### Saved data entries
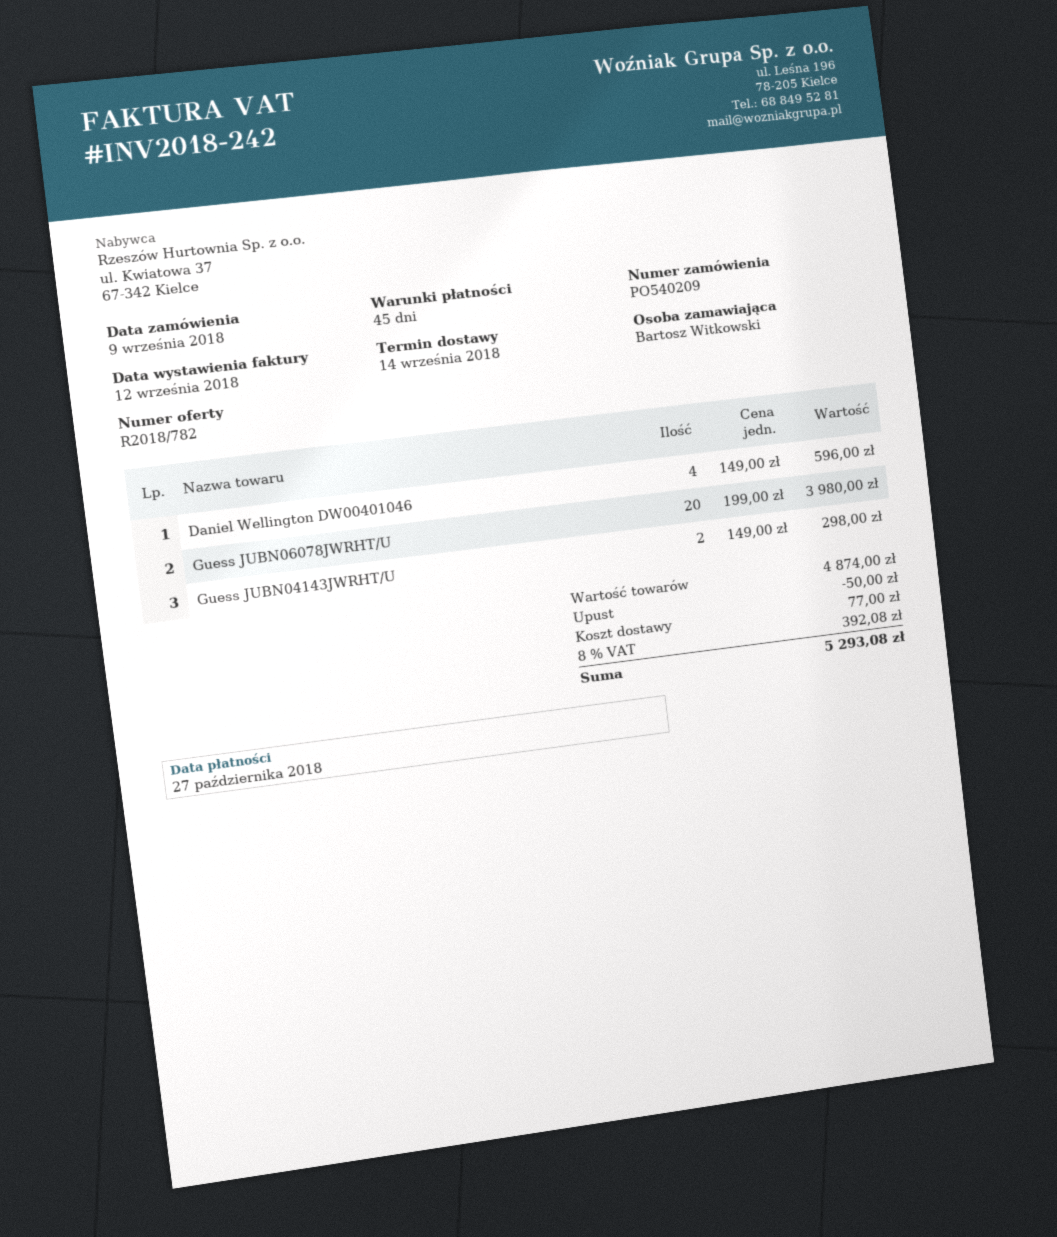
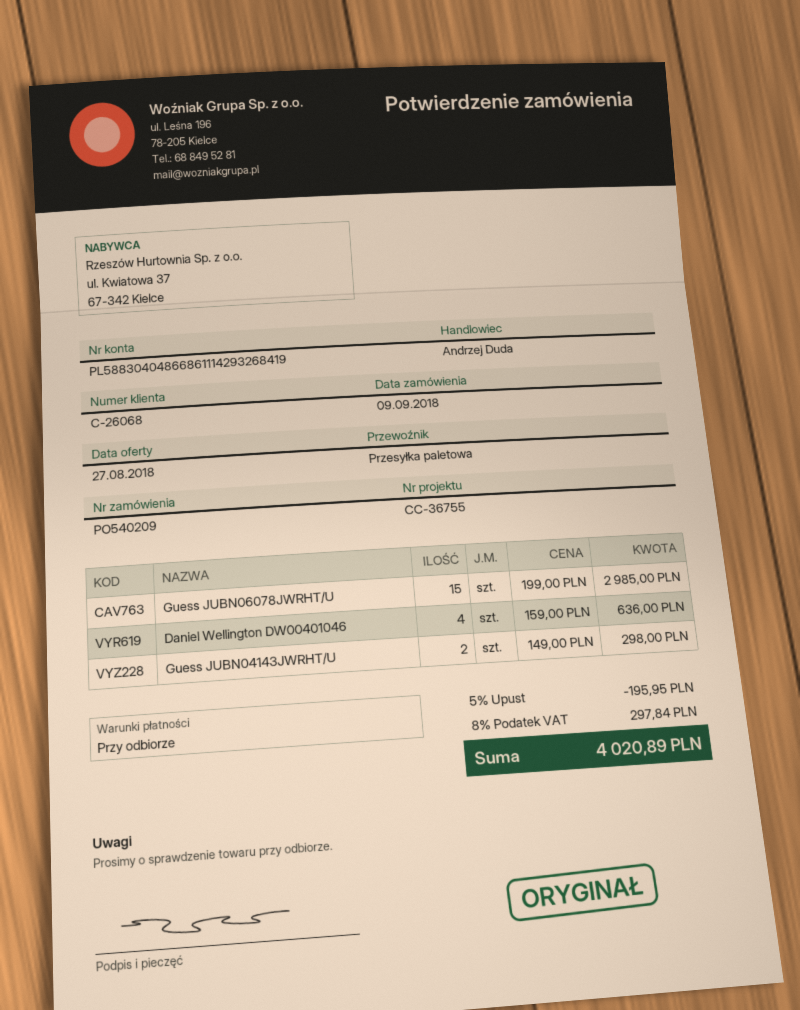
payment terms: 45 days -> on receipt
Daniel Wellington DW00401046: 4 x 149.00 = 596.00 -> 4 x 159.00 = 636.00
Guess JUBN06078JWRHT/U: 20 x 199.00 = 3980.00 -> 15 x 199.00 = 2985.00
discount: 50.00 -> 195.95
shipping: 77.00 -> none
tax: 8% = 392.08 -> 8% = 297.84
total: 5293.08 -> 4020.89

### Required work
Set down the lines above exactly as written. Begin at the line containing "Daniel Wellington DW00401046: 4" and stop after the last line.

### Reply to the task
Daniel Wellington DW00401046: 4 x 149.00 = 596.00 -> 4 x 159.00 = 636.00
Guess JUBN06078JWRHT/U: 20 x 199.00 = 3980.00 -> 15 x 199.00 = 2985.00
discount: 50.00 -> 195.95
shipping: 77.00 -> none
tax: 8% = 392.08 -> 8% = 297.84
total: 5293.08 -> 4020.89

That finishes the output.